New Mexico currently has Climate Change Task Force, whose chairs are representatives of 
EMNRD and the Environment Department (NMED). Other agencies in the task force are the 
Department of Transportation (NMDOT), EDD, the State Land Office (SLO), and the Workforce 
Solutions Department (WSD). The task force was created by executive order in 2019, with the 
executive order including greenhouse and oil production emissions targets and directives that 
mimic or closely resemble the targets and directives of SB48.  
 
EMNRD, which administrates the grid modernization initiative from the U.S. Department of 
Energy, states the demand for grid modernization program funding has exceeded the available 
federal funds, with state funds not yet allocated for grid modernization. The department has 
received $1.5 million in federal awards for training residential energy contractors and has applied 
for two more federal grants worth $4 million in total to further train industry workers for energy 
initiatives. EMNRD states, should the bill pass, grid modernization and workforce training 
initiatives can be administered by the agency’s existing processes.  
 
NMED recommends that criteria for awarding funding for projects include the magnitude of 
greenhouse gas emission reductions, e.g., the dollars per ton of carbon dioxide.  
 
The General Services Department (GSD) says SB48 provides a potential funding pathway to 
reduce greenhouse gas emissions through the construction or renovation of public buildings to 
meet requirements of the most current international energy conservation code and projects that 
increase electric vehicle infrastructure.  
 
Without specific measurable performance benchmarks, there is the potential for ineffective 
allocation of funds when distributed to agencies to then distribute to the local level.

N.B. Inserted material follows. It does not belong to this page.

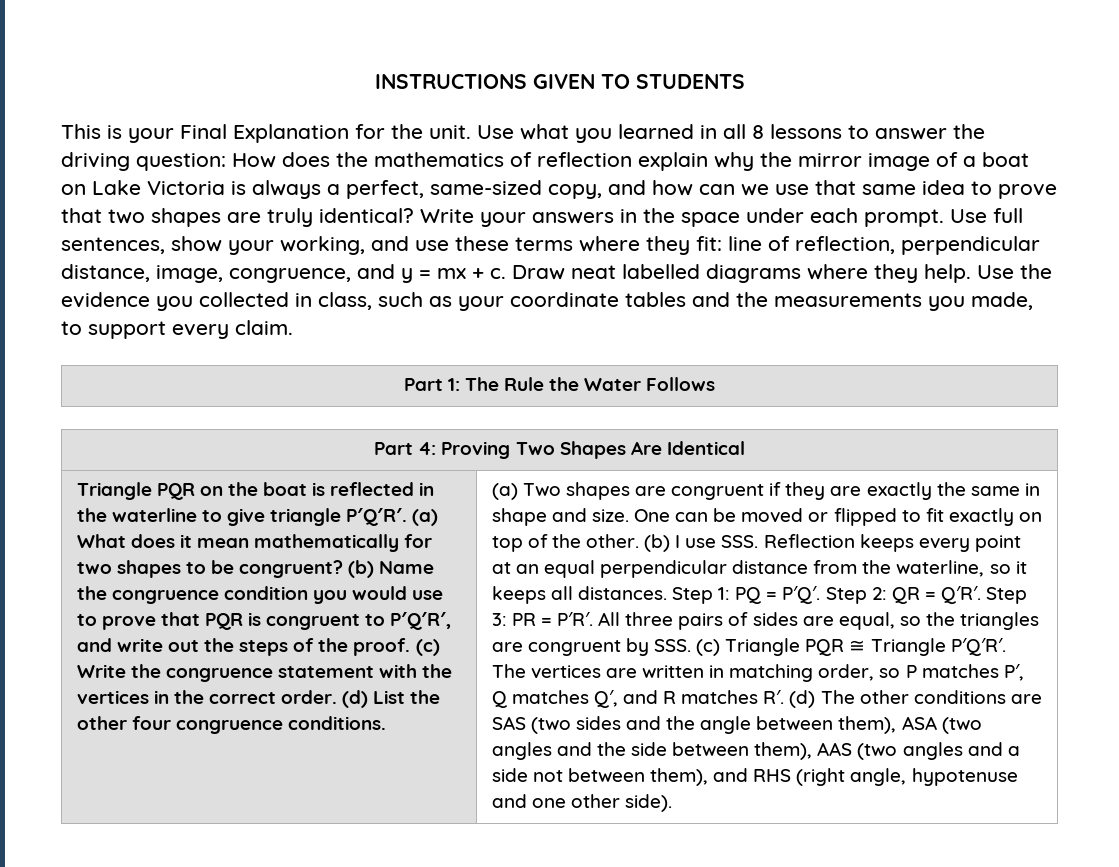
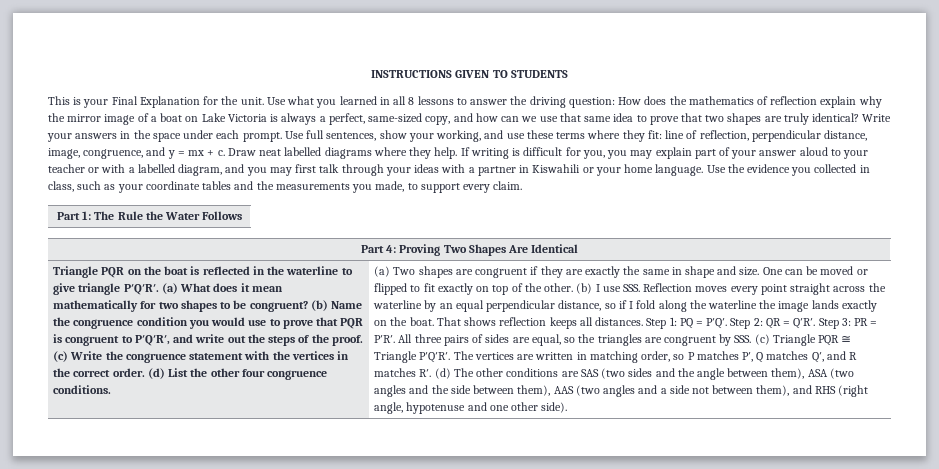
+ If writing is difficult for you, you may explain part of your answer aloud to your teacher or with a labelled diagram, and you may first talk through your ideas with a partner in Kiswahili or your home language.
- (b) I use SSS. Reflection keeps every point at an equal perpendicular distance from the waterline, so it keeps all distances.
+ (b) I use SSS. Reflection moves every point straight across the waterline by an equal perpendicular distance, so if I fold along the waterline the image lands exactly on the boat. That shows reflection keeps all distances.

This is also 
applicable when considering more structured, desired outcomes for workforce training beyond 
general statements for workforce or economic development in the bill.  
 
PERFORMANCE IMPLICATIONS 
 
WSD states that Executive Order 2024-152 requires state agencies to collaborate on developing 
the workforce for “climate-ready” professions by the end of 2026. The department states that 
climate-related workforce training is part of its 2024-2027 Workforce Innovation and 
Opportunity Act (WIOA) plan. The LFC program evaluation, Workforce Development Post 
Covid-19 Pandemic and Improving New Mexico's Workforce Participation, highlights the 
fragmentation and duplication of services that persist under WIOA and raise concerns about the 
implementation of workforce programs under WIOA, which climate-related training falls under. 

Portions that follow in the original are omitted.